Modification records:
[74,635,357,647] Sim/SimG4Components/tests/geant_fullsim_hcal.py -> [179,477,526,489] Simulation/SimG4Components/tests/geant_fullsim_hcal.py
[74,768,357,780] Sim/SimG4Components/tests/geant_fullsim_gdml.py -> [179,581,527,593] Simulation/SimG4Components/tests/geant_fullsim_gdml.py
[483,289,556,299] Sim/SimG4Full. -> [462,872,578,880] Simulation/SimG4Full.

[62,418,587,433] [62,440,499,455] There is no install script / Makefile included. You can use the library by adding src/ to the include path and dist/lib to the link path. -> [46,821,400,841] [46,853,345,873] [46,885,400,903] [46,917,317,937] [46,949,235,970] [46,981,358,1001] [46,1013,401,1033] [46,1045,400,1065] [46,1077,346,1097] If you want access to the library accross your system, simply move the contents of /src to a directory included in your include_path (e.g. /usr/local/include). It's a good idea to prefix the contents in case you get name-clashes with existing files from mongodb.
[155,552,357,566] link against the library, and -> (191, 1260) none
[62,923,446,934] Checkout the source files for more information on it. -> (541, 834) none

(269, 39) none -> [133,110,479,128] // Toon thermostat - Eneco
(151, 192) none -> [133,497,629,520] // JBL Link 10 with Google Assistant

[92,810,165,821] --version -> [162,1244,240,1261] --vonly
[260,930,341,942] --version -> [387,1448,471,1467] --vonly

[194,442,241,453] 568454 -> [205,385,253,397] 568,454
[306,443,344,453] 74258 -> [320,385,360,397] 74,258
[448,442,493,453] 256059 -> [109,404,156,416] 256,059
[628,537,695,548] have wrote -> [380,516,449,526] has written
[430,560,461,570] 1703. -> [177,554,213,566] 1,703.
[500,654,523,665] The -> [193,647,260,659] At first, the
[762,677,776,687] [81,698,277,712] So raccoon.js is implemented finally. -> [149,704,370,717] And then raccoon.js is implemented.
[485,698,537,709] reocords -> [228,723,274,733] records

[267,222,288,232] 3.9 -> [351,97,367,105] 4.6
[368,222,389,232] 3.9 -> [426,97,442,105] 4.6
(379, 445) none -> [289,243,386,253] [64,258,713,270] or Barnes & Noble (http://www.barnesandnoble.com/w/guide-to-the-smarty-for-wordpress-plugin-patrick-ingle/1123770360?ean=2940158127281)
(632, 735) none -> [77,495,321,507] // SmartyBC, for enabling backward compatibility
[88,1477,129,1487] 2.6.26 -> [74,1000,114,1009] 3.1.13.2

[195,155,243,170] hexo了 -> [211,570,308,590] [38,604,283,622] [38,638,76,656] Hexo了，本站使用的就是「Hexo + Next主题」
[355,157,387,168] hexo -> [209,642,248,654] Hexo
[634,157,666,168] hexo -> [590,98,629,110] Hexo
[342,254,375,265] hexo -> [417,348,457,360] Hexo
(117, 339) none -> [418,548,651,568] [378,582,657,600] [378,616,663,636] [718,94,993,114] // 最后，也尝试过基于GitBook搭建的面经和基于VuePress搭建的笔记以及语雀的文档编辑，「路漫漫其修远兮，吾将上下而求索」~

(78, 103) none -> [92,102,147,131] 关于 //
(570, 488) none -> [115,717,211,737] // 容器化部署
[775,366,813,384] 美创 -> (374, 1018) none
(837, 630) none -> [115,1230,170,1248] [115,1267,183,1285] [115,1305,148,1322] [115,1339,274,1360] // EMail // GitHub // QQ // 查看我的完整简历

» TO DO
Wherever the string "with" occurs in the records, copy the line it is in.

» ANSWER TO THE EXERCISE
[62,418,587,433] [62,440,499,455] There is no install script / Makefile included. You can use the library by adding src/ to the include path and dist/lib to the link path. -> [46,821,400,841] [46,853,345,873] [46,885,400,903] [46,917,317,937] [46,949,235,970] [46,981,358,1001] [46,1013,401,1033] [46,1045,400,1065] [46,1077,346,1097] If you want access to the library accross your system, simply move the contents of /src to a directory included in your include_path (e.g. /usr/local/include). It's a good idea to prefix the contents in case you get name-clashes with existing files from mongodb.
(151, 192) none -> [133,497,629,520] // JBL Link 10 with Google Assistant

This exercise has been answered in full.